Gutes Ergebnis der SBB, für Euphorie besteht aber weiterhin kein Grund

Rubrik: Öffentlicher Verkehr, National, Medienmitteilung, News

 

Die SBB präsentiert für das erste Halbjahr 2011 erfreuliche Zahlen. Der Gewinn kann mit 166.5 Millionen Franken auf dem Vorjahresniveau gehalten werden. Die Anzahl Reisende, die tagtäglich mit der SBB unterwegs sind steigt ein weiteres Mal an. Das Ergebnis ist positiv, darf aber nicht zur Euphorie verleiten. Infrastruktur und Rollmaterial verursachen immense Kosten. Die Sanierung der Pensionskasse ist noch lange nicht abgeschlossen. Und auch das Personal verdient endlich einmal wieder ein Zeichen der Wertschätzung in Form einer angemessenen Lohnerhöhung.

© SBB AG

Die SBB präsentiert für das erste Halbjahr 2011 erfreuliche Zahlen.
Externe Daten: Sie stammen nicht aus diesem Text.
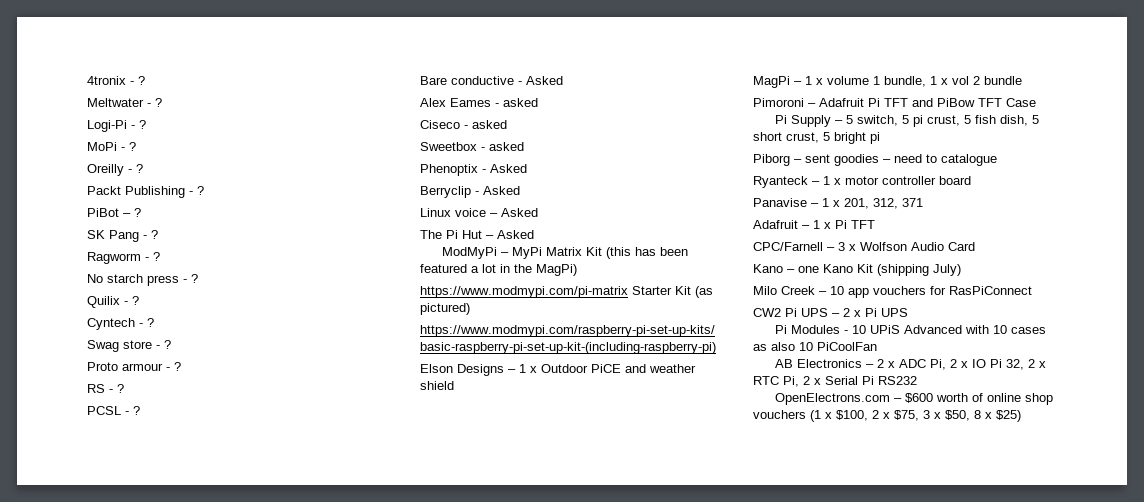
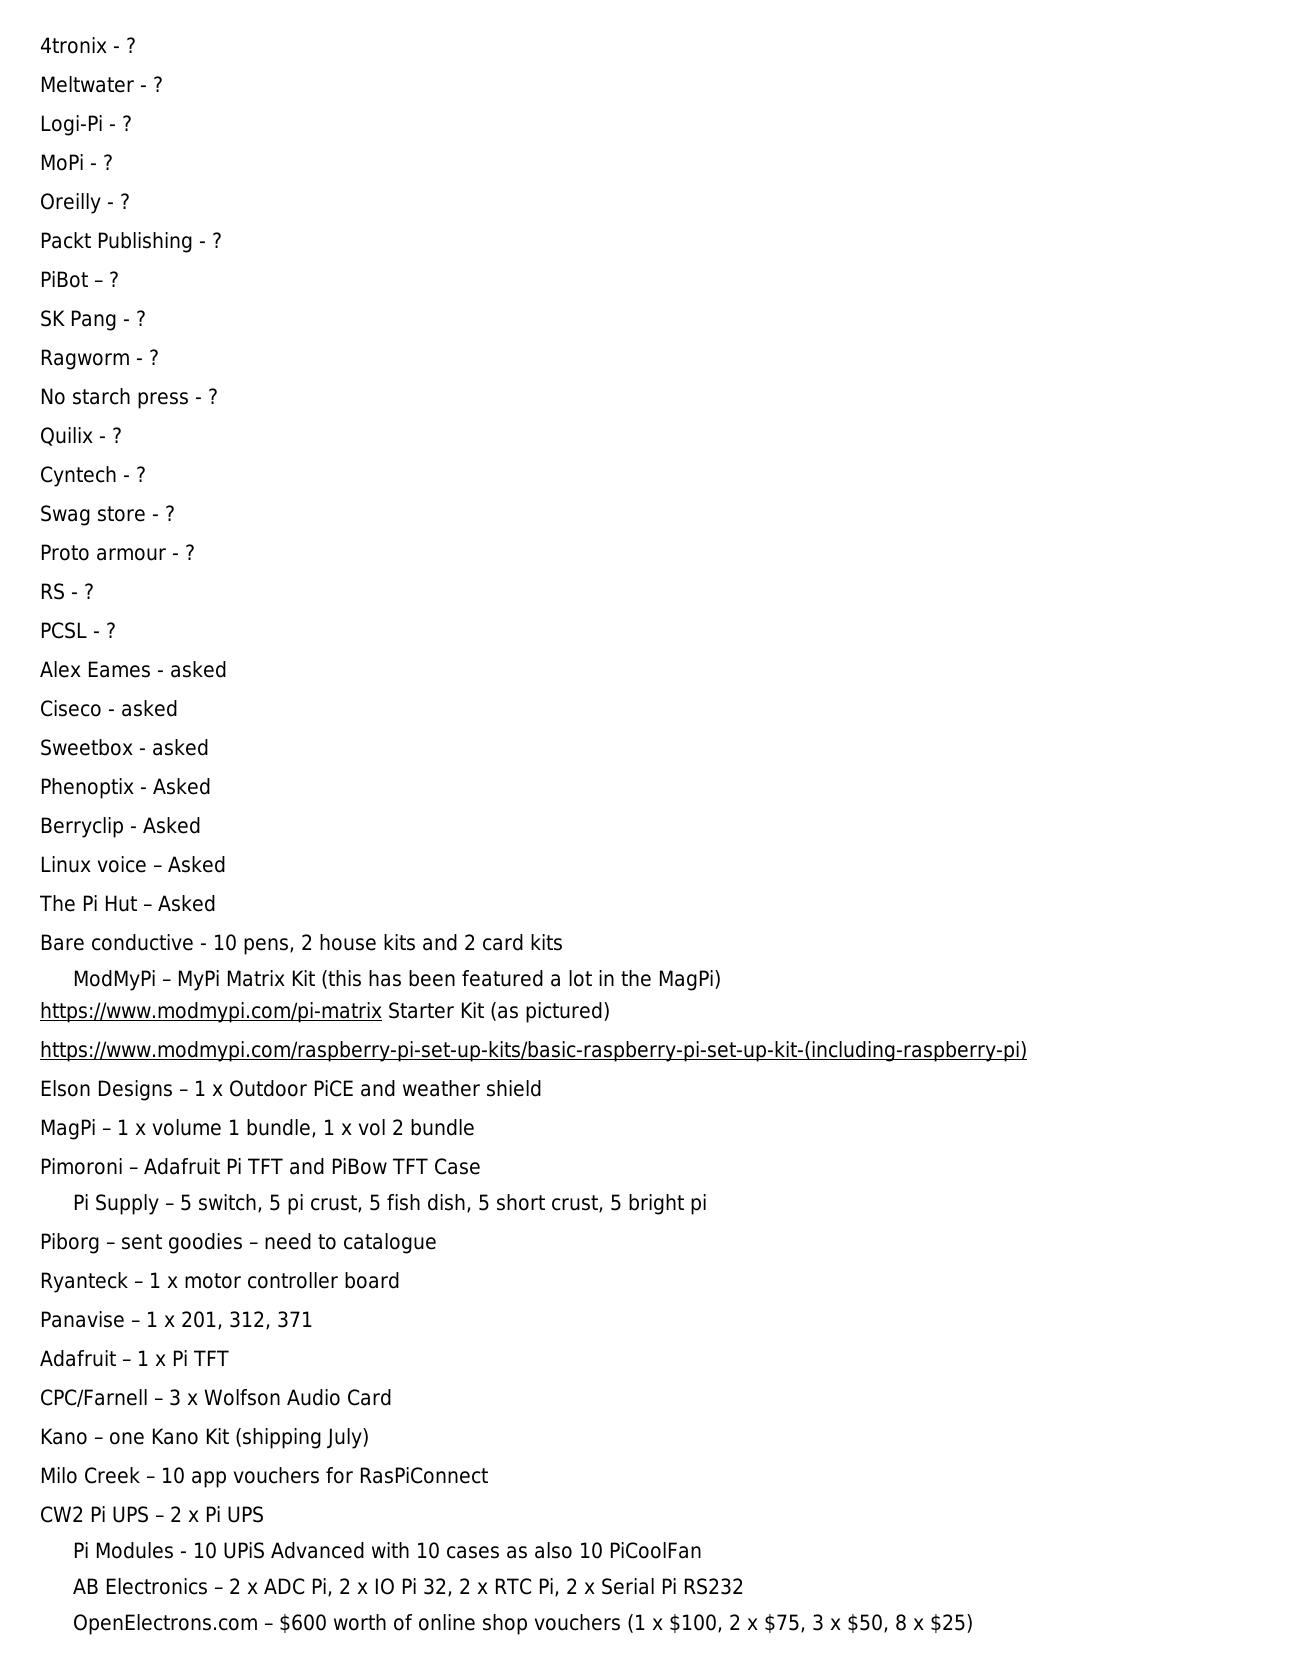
- Bare conductive - Asked
+ Bare conductive - 10 pens, 2 house kits and 2 card kits

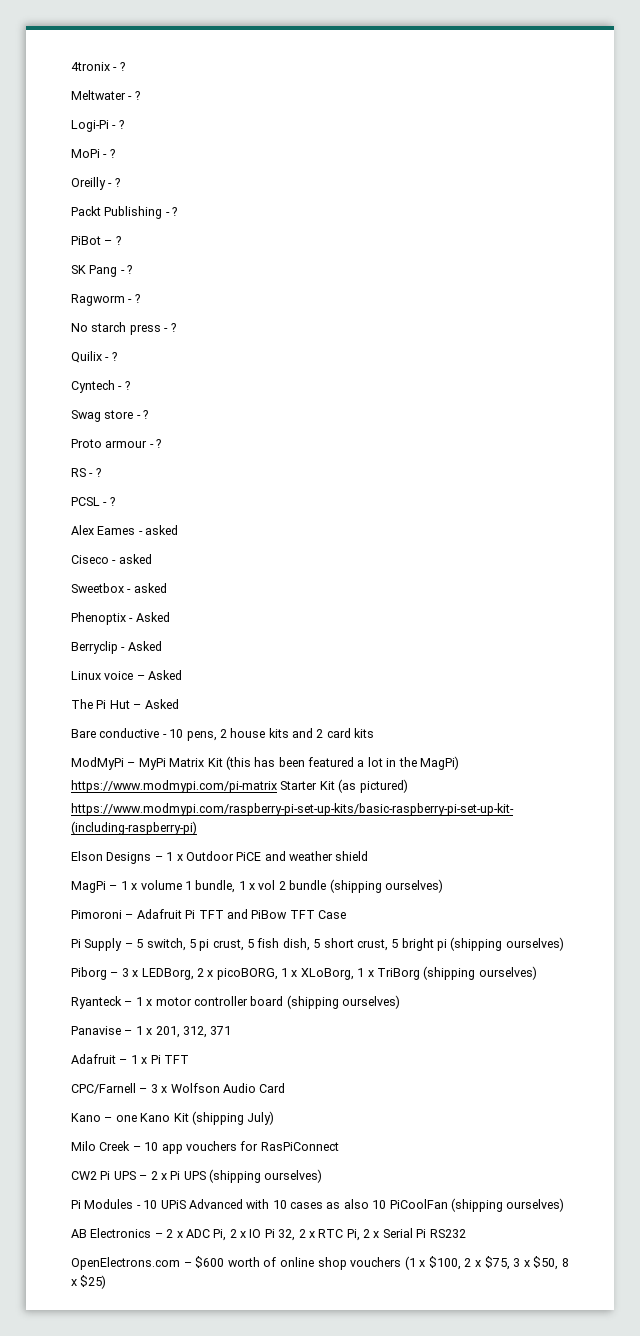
- MagPi – 1 x volume 1 bundle, 1 x vol 2 bundle
+ MagPi – 1 x volume 1 bundle, 1 x vol 2 bundle (shipping ourselves)
- Pi Supply – 5 switch, 5 pi crust, 5 fish dish, 5 short crust, 5 bright pi
+ Pi Supply – 5 switch, 5 pi crust, 5 fish dish, 5 short crust, 5 bright pi (shipping ourselves)
- Piborg – sent goodies – need to catalogue
+ Piborg – 3 x LEDBorg, 2 x picoBORG, 1 x XLoBorg, 1 x TriBorg (shipping ourselves)
- Ryanteck – 1 x motor controller board
+ Ryanteck – 1 x motor controller board (shipping ourselves)
- CW2 Pi UPS – 2 x Pi UPS
+ CW2 Pi UPS – 2 x Pi UPS (shipping ourselves)
- Pi Modules - 10 UPiS Advanced with 10 cases as also 10 PiCoolFan
+ Pi Modules - 10 UPiS Advanced with 10 cases as also 10 PiCoolFan (shipping ourselves)

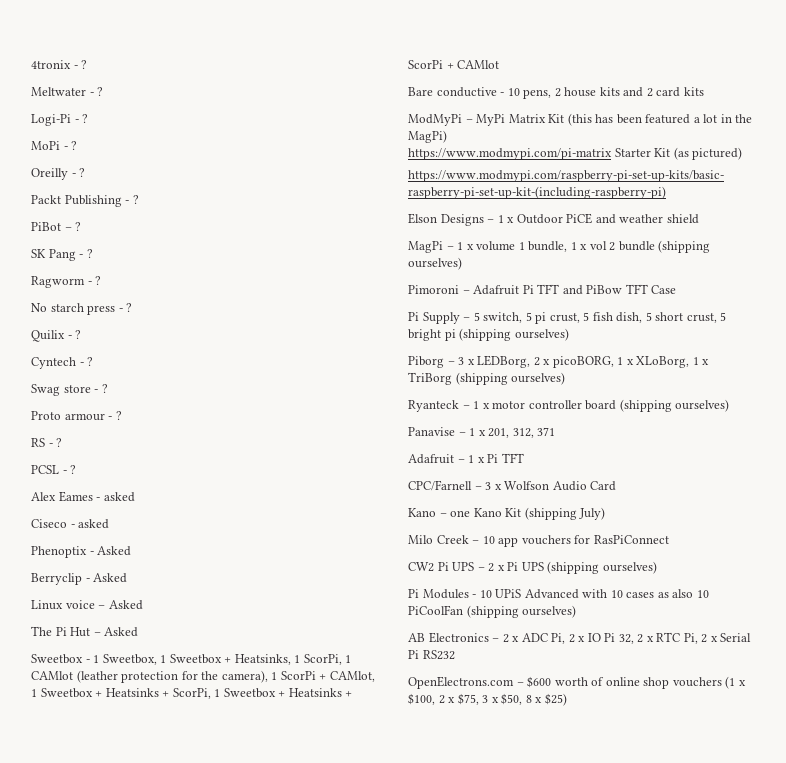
- Sweetbox - asked
+ Sweetbox - 1 Sweetbox, 1 Sweetbox + Heatsinks, 1 ScorPi, 1 CAMlot (leather protection for the camera), 1 ScorPi + CAMlot, 1 Sweetbox + Heatsinks + ScorPi, 1 Sweetbox + Heatsinks + ScorPi + CAMlot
Der Gewinn kann mit 166.5 Millionen Franken auf dem Vorjahresniveau gehalten werden. Die Anzahl Reisende, die tagtäglich mit der SBB unterwegs sind steigt ein weiteres Mal an. Das Ergebnis ist positiv, darf aber nicht zur Euphorie verleiten. Infrastruktur und Rollmaterial verursachen immense Kosten. Die Sanierung der Pensionskasse ist noch lange nicht abgeschlossen. Und auch das Personal verdient endlich einmal wieder ein Zeichen der Wertschätzung in Form einer angemessenen Lohnerhöhung.

 

Die SBB steigert ihre Effizienz ein weiteres Mal. 91.6 Prozent der Züge erreichten im ersten Halbjahr 2011 ihr Ziel pünktlich, in 97.8 Prozent aller Fälle konnten alle Anschlüsse garantiert werden. Die Kunden wissen dies zu schätzen: Die Anzahl zurückgelegter Personenkilometer steigt weiter an, ebenso die Anzahl verkaufter GA und Halbtax-Abonnements. Dieser Effort widerspiegelt sich in den heute präsentierten Zahlen zum Halbjahresabschluss. Der Gewinn der SBB bleibt – auch dank Sondereffekten – mit 166.5 Millionen Franken auf dem Vorjahresniveau.

 

transfair ist froh über das positive Konzernergebnis. Der Personalverband kann die Verteufelung der Gewinne im Fernverkehr in der Preisdiskussion der letzten Wochen nicht nachvollziehen. „Gewinne im Fernverkehr sind unabdingbar“, stellt Hanspeter Hofer, Branchenleiter öffentlicher Verkehr klar, „wie soll sonst die SBB die anstehenden Milliardeninvestitionen in die Infrastruktur und für die Rollmaterialbeschaffung bewältigen?“

 

Auch die Sanierung der Pensionskasse sowie der Unterhalt der Anlagen und Fahrzeuge müssen finanziert werden. Und schliesslich muss auch das Personal in den Genuss einer angemessenen, nachhaltigen Lohnerhöhung kommen, denn ohne seine Produktivitätssteigerungen wäre das gute Ergebnis gar nicht erst möglich geworden. Zudem erwartet transfair von der SBB, dass die Effizienzsteigerungsmassnahmen sozialverträglich und im gemeinsamen Dialog umgesetzt werden.